(EXTRACTED DATA Opens)

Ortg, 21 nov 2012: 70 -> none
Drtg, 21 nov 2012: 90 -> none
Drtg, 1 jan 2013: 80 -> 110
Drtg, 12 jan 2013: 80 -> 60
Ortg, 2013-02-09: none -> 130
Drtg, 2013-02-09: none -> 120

(EXTRACTED DATA Closes)
(EXTRACTED DATA Opens)

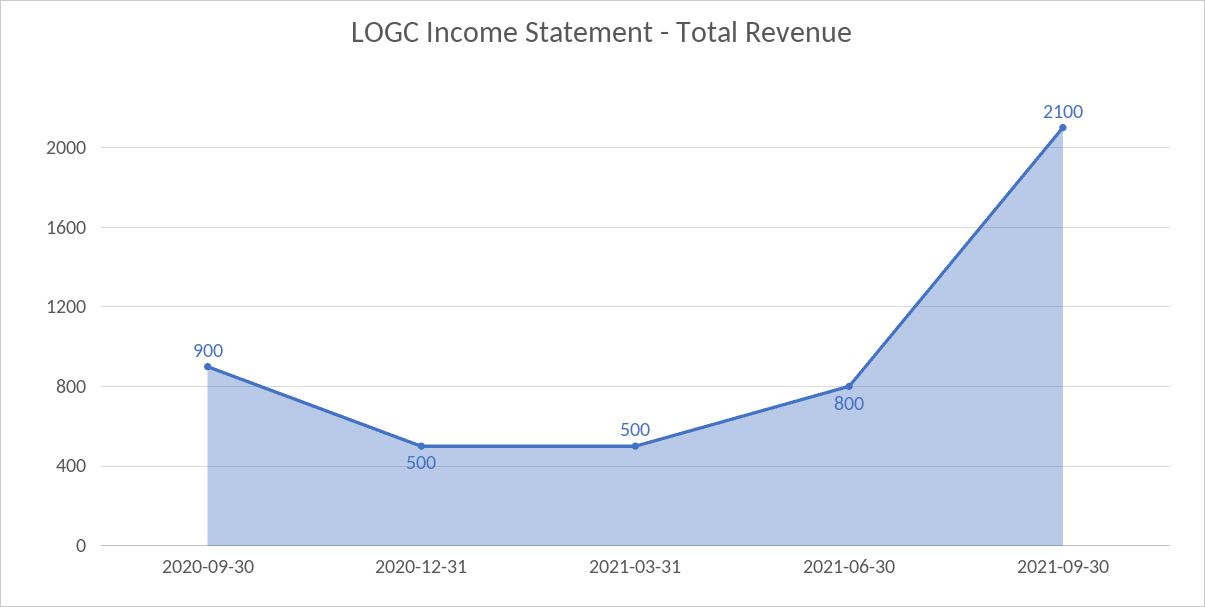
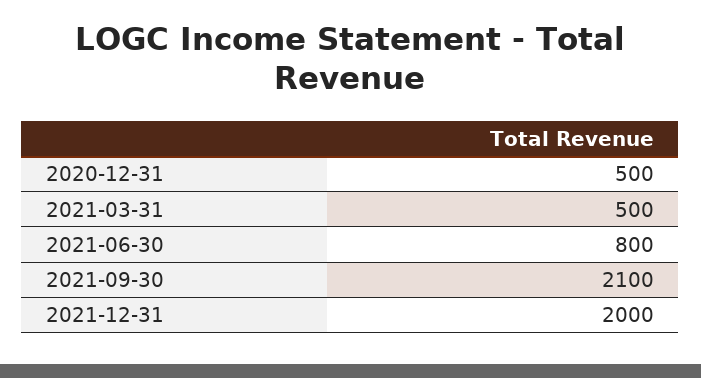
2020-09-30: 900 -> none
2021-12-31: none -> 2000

(EXTRACTED DATA Closes)

WORK TASK = Above are records; repeat only the lines starting at the line with "Drtg, 1 jan 2013: 80 -> 110" and ending at the line with "Drtg, 2013-02-09: none -> 120", exactly as they appear, both included.

OUTPUT OF THE TASK =
Drtg, 1 jan 2013: 80 -> 110
Drtg, 12 jan 2013: 80 -> 60
Ortg, 2013-02-09: none -> 130
Drtg, 2013-02-09: none -> 120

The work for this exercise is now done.